Wegen der Affäre um den Ex-Grünen-Politiker Jamal Karsli hat Bundeskanzler Gerhard Schröder der FDP die Regierungsfähigkeit abgesprochen.

wiwo/ap BERLIN. "Sie sind vielleicht willig zu regieren, aber nicht fähig", sagte Schröder in der ARD-Sendung "Bericht aus Berlin" nach Angaben des Senders vom Freitag. "Das Schlimme ist, sie haben mit dem Feuer gespielt und haben nun keine Strategie, das Feuer auszutreten." Die Karsli-Affäre sei "politisch hochbrisant und hochgradig gefährlich", unterstrich der Kanzler. "Da müssen Dämme gebrochen sein", vielleicht sei auch "ein Stück Übermut am Platze". In jedem Fall sei das Verhalten der FDP dürftig. Er halte die Liberalen allerdings nach wie vor für eine demokratische Partei.
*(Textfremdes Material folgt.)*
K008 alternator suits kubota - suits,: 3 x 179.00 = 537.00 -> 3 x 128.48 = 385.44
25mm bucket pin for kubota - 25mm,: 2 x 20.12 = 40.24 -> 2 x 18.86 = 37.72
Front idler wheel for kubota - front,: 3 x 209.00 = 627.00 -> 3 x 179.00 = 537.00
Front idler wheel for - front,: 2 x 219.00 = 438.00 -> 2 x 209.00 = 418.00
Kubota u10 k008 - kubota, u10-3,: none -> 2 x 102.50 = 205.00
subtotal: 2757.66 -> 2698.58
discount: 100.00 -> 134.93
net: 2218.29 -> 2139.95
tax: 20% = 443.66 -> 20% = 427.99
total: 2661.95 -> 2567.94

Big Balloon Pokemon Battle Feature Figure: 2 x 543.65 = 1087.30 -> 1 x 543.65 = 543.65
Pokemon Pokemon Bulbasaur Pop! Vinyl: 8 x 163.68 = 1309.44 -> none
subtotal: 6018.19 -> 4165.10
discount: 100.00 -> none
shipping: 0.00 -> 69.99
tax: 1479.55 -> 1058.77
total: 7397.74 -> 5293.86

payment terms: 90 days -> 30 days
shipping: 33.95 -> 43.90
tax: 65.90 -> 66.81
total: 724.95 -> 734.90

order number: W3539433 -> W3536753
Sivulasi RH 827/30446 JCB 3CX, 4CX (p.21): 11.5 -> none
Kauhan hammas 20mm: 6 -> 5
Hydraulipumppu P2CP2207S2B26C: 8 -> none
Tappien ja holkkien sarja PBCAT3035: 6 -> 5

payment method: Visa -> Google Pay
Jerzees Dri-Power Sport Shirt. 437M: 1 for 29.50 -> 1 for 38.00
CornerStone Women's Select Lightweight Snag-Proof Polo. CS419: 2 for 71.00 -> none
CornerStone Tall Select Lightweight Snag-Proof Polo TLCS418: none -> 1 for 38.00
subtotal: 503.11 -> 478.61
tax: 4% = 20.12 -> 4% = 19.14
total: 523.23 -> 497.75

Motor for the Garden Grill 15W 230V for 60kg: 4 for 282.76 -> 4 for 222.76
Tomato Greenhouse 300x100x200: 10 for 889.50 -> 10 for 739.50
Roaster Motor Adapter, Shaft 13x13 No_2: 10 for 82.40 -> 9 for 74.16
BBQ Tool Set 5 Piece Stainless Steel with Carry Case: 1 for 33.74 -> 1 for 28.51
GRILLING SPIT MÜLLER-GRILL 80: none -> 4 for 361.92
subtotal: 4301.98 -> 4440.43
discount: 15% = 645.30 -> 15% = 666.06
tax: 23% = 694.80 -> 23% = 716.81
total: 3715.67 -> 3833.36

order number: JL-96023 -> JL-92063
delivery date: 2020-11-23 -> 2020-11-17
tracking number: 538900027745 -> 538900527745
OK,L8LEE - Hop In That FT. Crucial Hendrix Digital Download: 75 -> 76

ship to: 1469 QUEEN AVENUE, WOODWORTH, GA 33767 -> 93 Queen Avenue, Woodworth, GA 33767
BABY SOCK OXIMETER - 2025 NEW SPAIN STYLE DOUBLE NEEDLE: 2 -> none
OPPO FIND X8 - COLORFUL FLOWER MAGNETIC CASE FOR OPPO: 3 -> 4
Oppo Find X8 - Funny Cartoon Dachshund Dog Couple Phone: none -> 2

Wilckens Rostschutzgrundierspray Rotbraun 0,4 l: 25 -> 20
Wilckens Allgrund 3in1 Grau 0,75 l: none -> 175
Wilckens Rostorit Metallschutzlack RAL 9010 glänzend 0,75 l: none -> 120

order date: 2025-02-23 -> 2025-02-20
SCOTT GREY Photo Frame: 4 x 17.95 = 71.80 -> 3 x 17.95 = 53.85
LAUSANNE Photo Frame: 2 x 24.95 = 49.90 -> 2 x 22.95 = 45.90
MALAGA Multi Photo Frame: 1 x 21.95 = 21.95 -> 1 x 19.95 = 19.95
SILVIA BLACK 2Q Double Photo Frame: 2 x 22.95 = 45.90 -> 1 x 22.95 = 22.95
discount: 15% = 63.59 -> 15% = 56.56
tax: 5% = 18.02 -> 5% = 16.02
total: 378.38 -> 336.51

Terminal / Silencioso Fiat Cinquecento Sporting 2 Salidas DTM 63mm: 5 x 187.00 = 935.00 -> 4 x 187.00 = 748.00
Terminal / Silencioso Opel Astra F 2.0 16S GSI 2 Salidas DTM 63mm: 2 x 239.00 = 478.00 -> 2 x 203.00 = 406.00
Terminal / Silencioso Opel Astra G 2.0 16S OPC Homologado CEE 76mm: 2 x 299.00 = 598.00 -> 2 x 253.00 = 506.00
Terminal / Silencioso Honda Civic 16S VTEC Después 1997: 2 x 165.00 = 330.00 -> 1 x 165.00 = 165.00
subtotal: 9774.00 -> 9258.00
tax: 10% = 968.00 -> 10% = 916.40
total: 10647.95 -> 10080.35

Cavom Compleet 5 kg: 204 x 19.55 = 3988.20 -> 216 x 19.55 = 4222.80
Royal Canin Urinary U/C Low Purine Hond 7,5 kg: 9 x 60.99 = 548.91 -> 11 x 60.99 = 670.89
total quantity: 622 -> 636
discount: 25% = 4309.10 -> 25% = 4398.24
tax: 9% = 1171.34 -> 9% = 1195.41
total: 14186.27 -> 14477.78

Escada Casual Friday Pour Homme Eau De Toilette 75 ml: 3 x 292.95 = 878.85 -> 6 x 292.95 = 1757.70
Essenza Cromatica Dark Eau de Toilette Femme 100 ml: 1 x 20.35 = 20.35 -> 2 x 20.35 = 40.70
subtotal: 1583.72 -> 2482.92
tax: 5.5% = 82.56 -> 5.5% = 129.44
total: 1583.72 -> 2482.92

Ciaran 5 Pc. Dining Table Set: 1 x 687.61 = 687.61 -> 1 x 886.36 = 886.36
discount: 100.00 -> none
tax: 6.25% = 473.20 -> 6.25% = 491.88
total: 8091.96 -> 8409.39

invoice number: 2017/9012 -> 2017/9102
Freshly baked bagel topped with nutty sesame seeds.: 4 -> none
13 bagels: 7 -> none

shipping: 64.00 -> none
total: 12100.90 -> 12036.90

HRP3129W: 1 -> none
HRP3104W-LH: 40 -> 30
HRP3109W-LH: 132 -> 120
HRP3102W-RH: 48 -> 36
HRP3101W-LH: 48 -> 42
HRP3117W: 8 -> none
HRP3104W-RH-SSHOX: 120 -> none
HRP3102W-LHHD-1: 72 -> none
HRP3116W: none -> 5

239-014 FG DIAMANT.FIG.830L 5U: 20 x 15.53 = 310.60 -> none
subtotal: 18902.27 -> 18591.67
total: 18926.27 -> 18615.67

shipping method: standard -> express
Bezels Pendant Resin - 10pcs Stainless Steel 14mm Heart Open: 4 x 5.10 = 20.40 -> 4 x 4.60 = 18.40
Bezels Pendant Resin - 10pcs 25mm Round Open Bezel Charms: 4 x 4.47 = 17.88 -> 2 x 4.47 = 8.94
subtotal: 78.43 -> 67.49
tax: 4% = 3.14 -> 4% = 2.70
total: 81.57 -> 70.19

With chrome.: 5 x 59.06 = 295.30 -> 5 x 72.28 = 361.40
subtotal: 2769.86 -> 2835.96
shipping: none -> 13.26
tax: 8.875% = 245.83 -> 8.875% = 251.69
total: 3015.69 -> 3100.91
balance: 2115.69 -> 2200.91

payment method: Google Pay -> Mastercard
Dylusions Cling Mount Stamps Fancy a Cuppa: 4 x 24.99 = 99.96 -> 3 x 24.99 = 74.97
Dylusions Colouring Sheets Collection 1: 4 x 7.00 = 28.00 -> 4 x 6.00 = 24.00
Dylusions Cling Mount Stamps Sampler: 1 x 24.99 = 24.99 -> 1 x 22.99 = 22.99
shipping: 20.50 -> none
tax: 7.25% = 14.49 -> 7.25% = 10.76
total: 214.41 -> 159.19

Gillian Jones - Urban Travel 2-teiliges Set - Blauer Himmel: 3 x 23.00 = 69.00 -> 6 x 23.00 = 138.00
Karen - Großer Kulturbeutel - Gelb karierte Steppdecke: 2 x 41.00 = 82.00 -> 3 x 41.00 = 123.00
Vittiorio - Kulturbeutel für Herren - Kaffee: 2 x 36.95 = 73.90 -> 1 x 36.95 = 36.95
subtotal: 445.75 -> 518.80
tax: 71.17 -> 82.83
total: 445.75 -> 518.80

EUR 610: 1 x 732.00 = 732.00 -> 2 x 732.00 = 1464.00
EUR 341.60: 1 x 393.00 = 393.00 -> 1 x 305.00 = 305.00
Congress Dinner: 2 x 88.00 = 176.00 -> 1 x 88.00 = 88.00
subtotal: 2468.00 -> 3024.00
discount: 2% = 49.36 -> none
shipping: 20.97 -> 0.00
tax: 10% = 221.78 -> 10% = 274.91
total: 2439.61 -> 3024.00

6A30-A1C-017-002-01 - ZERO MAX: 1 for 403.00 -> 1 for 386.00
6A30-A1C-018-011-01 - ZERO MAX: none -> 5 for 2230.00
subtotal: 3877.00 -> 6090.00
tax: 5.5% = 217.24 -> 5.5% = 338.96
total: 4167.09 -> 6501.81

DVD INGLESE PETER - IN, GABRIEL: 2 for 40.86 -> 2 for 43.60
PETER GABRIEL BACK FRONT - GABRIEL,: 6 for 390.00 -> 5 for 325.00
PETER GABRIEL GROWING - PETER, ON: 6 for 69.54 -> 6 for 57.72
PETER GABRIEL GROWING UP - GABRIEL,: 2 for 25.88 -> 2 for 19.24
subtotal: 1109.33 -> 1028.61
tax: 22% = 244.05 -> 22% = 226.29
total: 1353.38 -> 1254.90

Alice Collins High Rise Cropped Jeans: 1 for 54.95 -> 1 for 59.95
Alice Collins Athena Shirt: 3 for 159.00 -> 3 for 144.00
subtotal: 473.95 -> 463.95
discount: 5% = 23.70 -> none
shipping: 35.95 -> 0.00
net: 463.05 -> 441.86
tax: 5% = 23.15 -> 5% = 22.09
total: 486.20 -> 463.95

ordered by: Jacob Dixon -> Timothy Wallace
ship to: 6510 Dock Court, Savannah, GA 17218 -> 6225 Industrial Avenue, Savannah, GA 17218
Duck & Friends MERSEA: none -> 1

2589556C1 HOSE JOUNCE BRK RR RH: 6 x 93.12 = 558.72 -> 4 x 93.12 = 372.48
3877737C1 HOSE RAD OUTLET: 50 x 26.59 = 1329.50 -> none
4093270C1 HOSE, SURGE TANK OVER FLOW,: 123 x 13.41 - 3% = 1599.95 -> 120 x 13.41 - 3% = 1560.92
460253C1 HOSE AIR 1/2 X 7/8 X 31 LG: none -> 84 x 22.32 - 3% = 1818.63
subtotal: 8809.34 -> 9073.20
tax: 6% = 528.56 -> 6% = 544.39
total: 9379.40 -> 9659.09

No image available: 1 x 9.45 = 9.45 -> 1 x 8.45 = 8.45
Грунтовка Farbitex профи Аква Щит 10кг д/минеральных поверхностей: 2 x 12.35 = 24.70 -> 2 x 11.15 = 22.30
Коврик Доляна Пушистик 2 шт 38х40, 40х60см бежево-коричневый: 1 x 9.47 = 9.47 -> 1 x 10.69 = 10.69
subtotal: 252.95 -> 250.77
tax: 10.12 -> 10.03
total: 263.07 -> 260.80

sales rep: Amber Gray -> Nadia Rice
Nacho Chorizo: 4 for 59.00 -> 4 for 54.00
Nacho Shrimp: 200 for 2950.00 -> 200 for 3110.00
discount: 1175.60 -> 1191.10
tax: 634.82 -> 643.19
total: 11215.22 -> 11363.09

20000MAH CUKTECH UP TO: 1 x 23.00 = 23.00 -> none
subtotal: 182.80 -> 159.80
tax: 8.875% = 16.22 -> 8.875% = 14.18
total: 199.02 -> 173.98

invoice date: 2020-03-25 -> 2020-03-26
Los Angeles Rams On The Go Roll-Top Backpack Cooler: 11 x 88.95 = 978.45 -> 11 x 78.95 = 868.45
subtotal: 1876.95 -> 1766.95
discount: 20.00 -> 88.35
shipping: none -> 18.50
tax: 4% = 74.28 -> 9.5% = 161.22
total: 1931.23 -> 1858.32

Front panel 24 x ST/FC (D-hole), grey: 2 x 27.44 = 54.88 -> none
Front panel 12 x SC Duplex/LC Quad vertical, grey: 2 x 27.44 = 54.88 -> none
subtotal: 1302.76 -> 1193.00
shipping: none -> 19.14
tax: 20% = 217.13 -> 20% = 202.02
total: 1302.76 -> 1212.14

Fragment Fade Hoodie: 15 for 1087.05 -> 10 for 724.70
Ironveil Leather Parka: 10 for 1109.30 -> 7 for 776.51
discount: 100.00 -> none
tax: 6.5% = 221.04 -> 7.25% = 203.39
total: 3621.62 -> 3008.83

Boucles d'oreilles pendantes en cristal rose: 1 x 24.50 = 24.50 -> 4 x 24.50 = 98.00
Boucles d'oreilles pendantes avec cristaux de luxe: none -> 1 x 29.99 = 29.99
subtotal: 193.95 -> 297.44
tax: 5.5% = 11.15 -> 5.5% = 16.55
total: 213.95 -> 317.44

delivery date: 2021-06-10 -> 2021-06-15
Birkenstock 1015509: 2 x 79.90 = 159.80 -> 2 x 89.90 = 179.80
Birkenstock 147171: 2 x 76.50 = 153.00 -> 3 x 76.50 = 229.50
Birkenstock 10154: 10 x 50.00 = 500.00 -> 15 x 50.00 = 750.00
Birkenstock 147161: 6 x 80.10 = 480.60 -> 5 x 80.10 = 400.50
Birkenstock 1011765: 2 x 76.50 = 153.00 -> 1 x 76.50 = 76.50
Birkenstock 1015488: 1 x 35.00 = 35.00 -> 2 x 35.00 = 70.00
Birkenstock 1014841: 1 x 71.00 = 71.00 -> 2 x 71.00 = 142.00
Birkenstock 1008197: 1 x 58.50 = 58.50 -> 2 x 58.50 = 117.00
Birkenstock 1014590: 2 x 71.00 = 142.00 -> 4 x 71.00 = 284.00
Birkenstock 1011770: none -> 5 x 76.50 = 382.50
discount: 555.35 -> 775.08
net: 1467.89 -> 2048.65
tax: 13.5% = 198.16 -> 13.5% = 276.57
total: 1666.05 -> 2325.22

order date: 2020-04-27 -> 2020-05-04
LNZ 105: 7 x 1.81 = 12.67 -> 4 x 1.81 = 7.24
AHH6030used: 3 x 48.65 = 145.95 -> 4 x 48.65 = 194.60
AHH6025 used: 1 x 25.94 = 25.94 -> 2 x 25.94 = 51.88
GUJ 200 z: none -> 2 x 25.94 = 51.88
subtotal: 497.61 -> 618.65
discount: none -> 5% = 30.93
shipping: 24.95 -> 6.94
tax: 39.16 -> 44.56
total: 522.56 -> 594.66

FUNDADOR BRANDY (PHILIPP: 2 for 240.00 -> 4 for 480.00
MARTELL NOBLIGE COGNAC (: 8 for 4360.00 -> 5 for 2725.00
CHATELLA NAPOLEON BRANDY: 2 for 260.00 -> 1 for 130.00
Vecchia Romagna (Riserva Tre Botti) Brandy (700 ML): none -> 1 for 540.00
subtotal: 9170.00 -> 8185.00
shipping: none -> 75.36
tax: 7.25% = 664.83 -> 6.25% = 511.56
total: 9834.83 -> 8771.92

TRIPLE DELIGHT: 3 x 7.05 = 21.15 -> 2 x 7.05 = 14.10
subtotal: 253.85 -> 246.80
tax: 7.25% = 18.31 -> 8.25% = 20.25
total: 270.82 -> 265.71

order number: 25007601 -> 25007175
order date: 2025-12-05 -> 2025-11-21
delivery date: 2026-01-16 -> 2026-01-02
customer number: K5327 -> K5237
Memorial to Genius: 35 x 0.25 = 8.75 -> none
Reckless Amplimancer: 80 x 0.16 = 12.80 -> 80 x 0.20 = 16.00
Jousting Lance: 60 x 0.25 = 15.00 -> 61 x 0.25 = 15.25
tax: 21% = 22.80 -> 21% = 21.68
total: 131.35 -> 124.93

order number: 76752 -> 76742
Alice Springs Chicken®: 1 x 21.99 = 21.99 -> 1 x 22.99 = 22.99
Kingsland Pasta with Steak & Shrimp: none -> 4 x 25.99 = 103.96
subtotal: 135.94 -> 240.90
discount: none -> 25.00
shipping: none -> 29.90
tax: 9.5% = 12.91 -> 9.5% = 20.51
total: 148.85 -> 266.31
Es dürften nicht sämtliche FDP-Mitglieder zu Antisemiten erklärt werden.

Bundesinnenminister Otto Schily sagte in Berlin zu der Karsli-Affäre: "Ich glaube, dass die demokratischen Parteien eine besondere Verantwortung haben, dass antisemitische Klischees nicht wiederbelebt werden." Karsli hatte nach heftiger Kritik wegen antisemitischer Äußerungen seinen Antrag auf FDP-Mitgliedschaft zurückgezogen. Er kann aber als Parteiloser Mitglied der nordrhein-westfälischen FDP-Landtagsfraktion bleiben. Auf diesen Kompromiss einigten sich FDP-Chef Guido Westerwelle und der NRW-Landesvorsitzende Jürgen Möllemann.